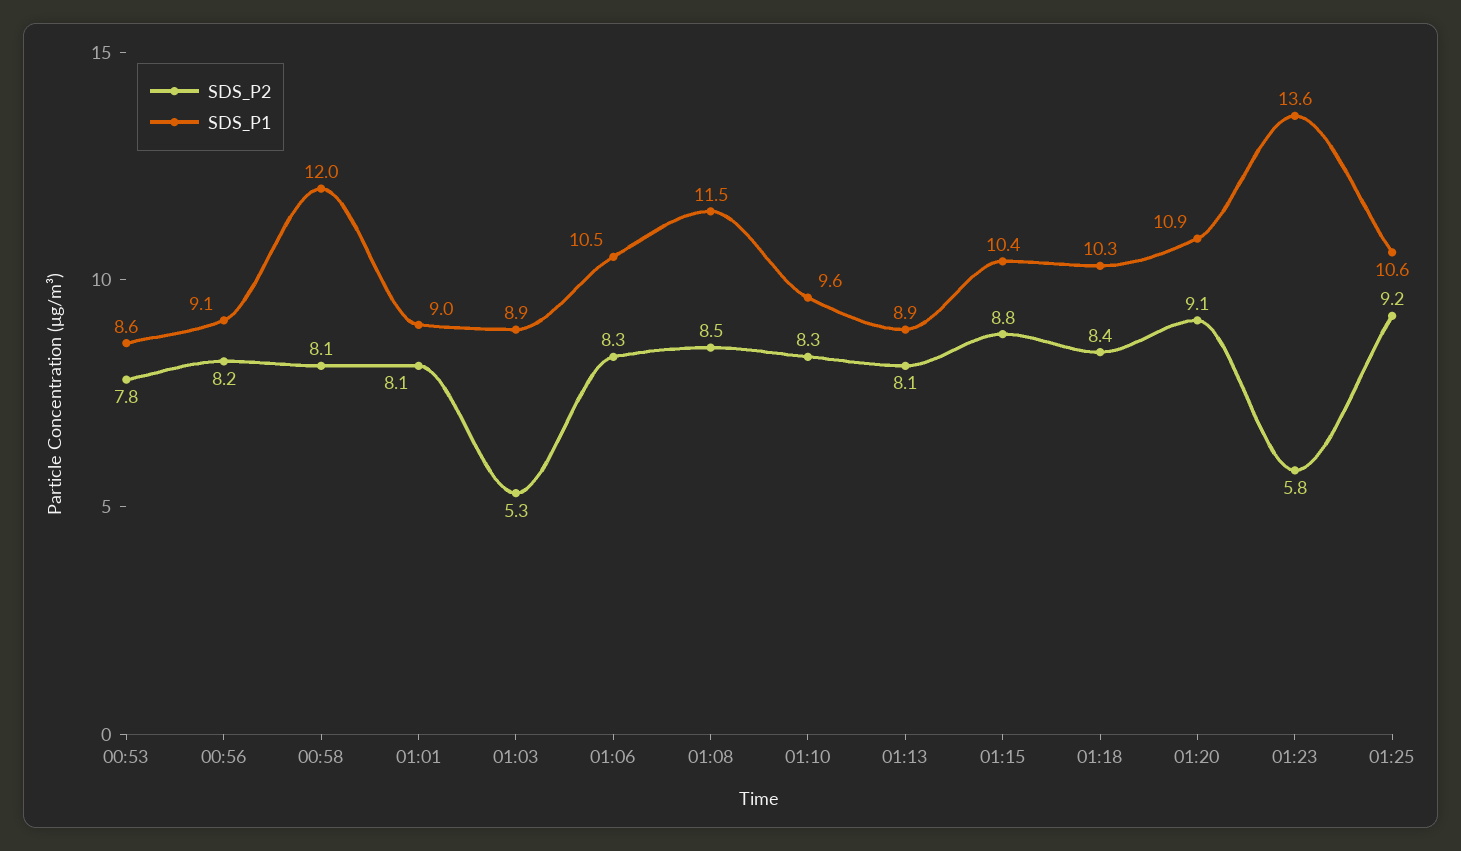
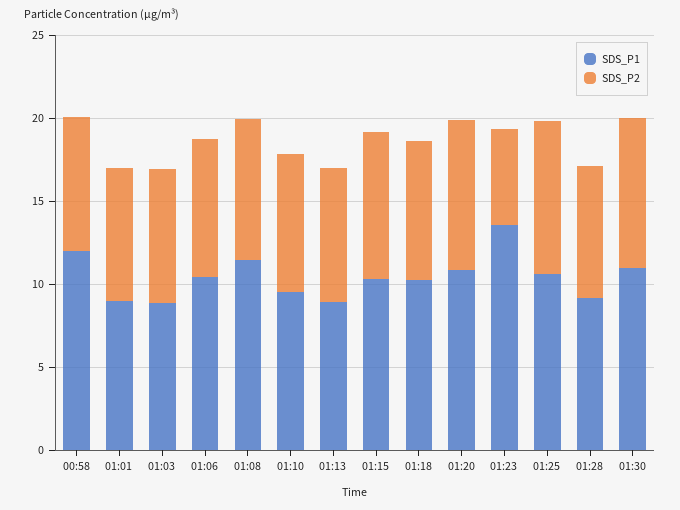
SDS_P2, 00:53: 7.8 -> none
SDS_P1, 00:53: 8.6 -> none
SDS_P2, 00:56: 8.2 -> none
SDS_P1, 00:56: 9.1 -> none
SDS_P2, 01:03: 5.3 -> 8
SDS_P1, 01:28: none -> 9
SDS_P2, 01:28: none -> 8
SDS_P1, 01:30: none -> 11
SDS_P2, 01:30: none -> 9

▶ EXERCISE AIM
Check each line of the material for "none". Copy the ones that have it.

▶ ANSWER TO THE PROBLEM
SDS_P2, 00:53: 7.8 -> none
SDS_P1, 00:53: 8.6 -> none
SDS_P2, 00:56: 8.2 -> none
SDS_P1, 00:56: 9.1 -> none
SDS_P1, 01:28: none -> 9
SDS_P2, 01:28: none -> 8
SDS_P1, 01:30: none -> 11
SDS_P2, 01:30: none -> 9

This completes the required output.